How I Learned to Communicate with Dogs as a Boy

You could say I was born into a litter of pups.

This is because in our large family of eight kids, Im an identical triplet along with my brothers Andrew and John. My dad always used to call the three of us a litter of pups.

We grew up in Garryowen, Limerick, in 1960s Ireland and while Mammy was a beautiful German woman who always worked hard and struggled to raise us eight kids as best she could, Dad drank a lot and often became violent.

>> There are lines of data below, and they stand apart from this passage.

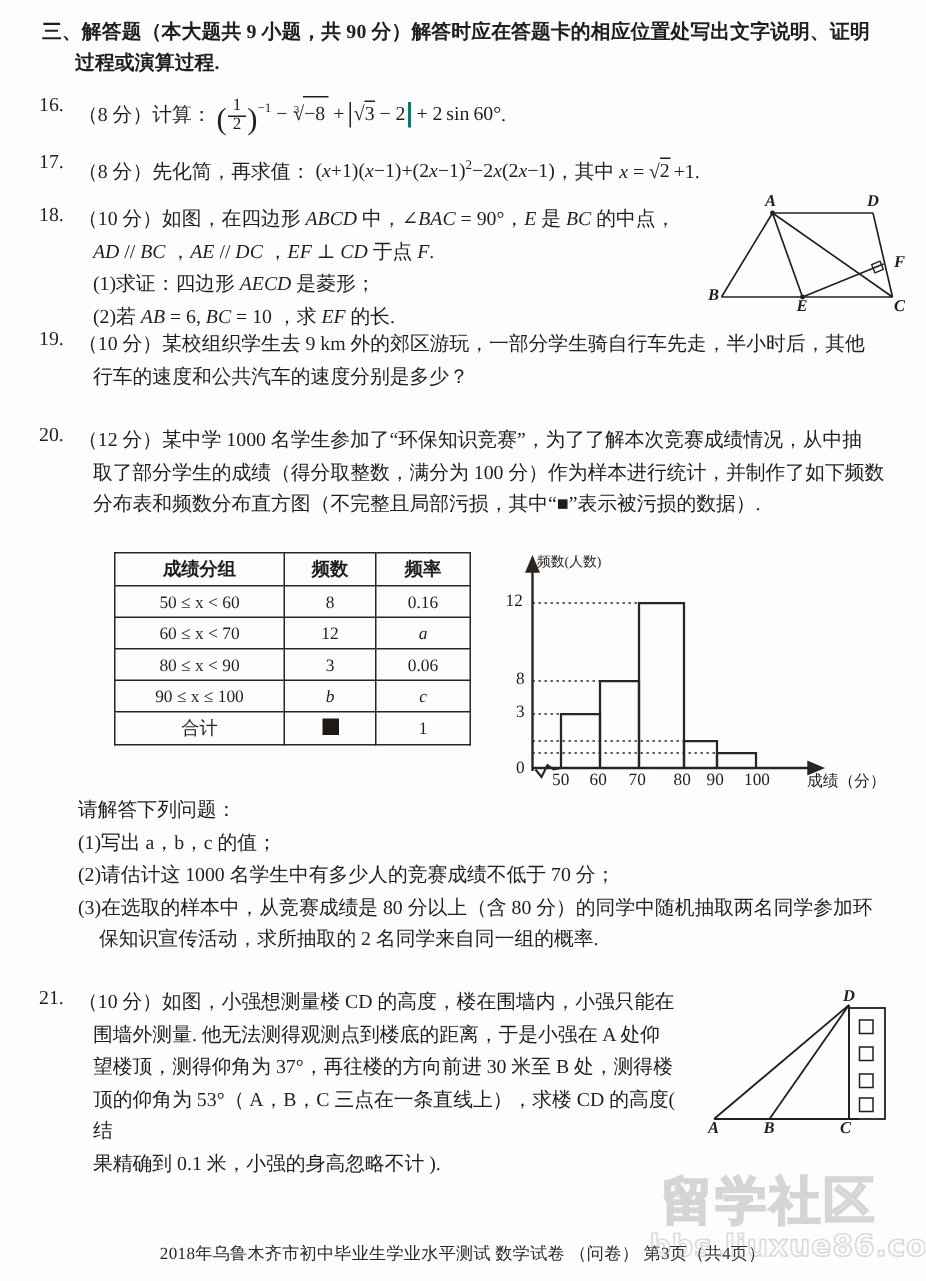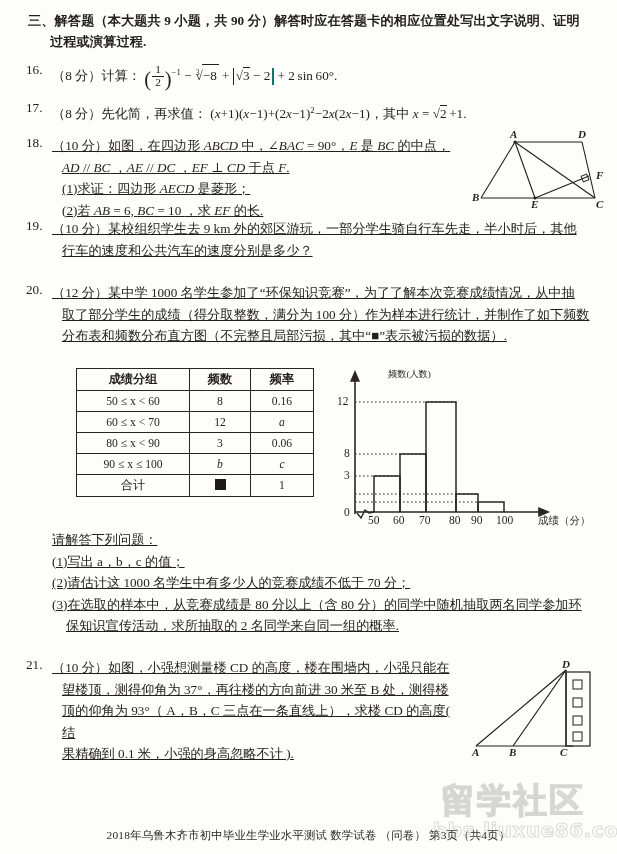"（10 分）如图，在四边形 ABCD 中，∠BAC =" .qbody { text-decoration: underline -> none }
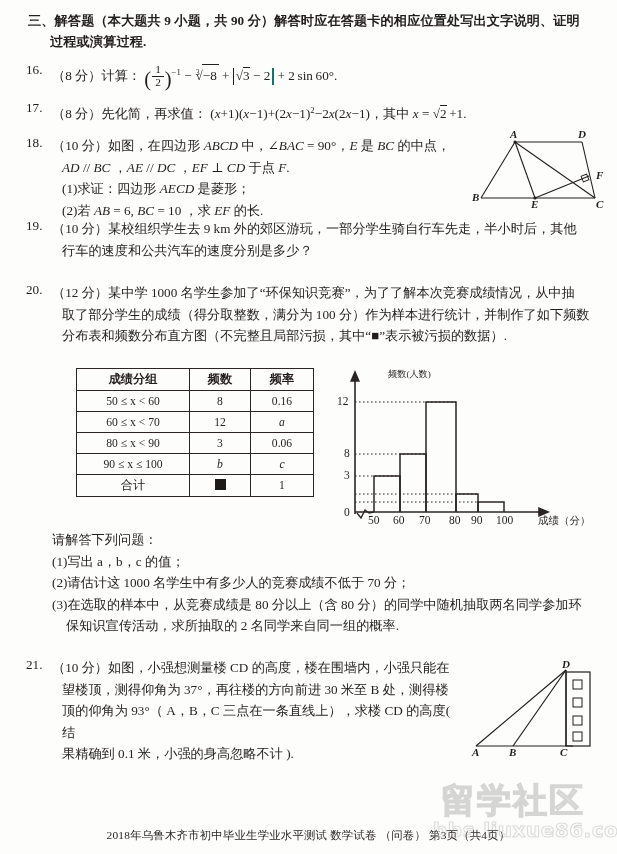"频数(人数)" span.hist-axislabel { margin-left: 30px -> none }
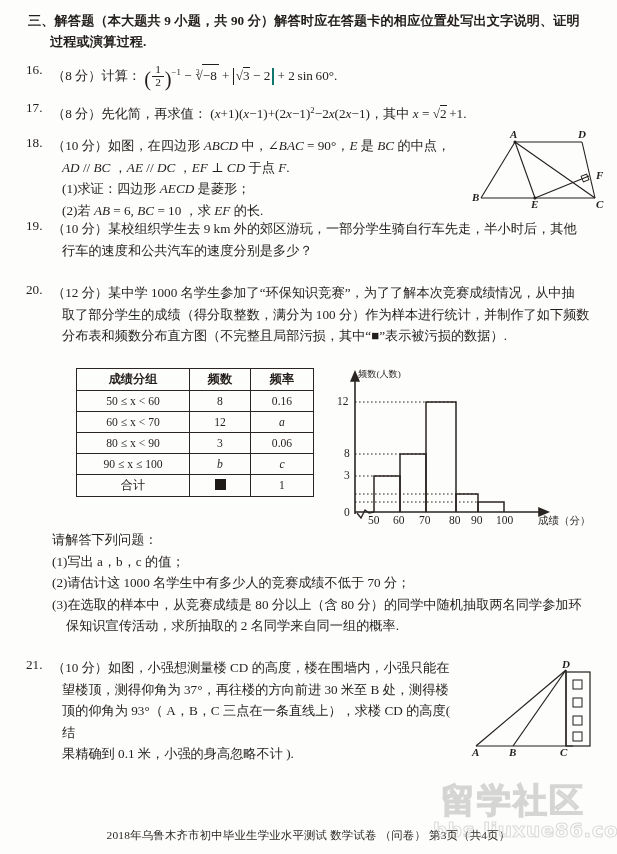"围墙外测量. 他无法测得观测点到楼底的距离，于是小强在 A 处仰" span.qbody { html: none -> <span>围墙外测量. 他无法测得观测点到楼底的距离，于是小强在 A 处仰</span> }
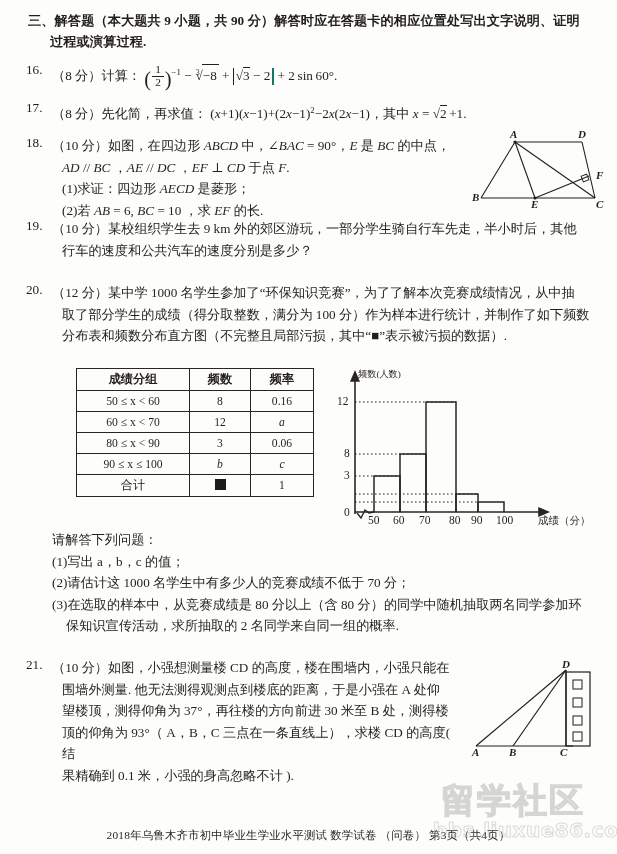"顶的仰角为 93°（ A，B，C 三点在一条直线上），求楼 CD" span.qbody { text: 93 -> 53 }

As you can imagine, it didnt help his temper that I had ADHD (attention deficit hyperactivity disorder), it rains a hell of a lot in Ireland, and we kids were often cooped up inside because of the weather. Dads hangovers werent improved by my racing around our house making far too much noise, or stealing money out of his pockets while he slept in his armchair. As a result, Id often find myself curled up with our two German shepherds, Major and Rex, in our coal shed, recovering from yet another flogging. Dogs came to mean comfort and warmth for me and these two dogs really did become my best friends.

Needless to say, I didnt do well at school. What with ADHD, a traumatic home life, and some fairly brutal teachers, I couldnt understand what was happening up on that horrible nightmare of a blackboard. The teachers thought I was being a wilful, bold little bastard but I wasnt. I simply couldnt stop my mind from whirling around and being distracted by everything around me. It didnt help that my brothers seemed to be able to concentrate while I couldnt. It wasnt long before my teachers were beating me with leather straps.

However, this young dog eventually got sick of being hit.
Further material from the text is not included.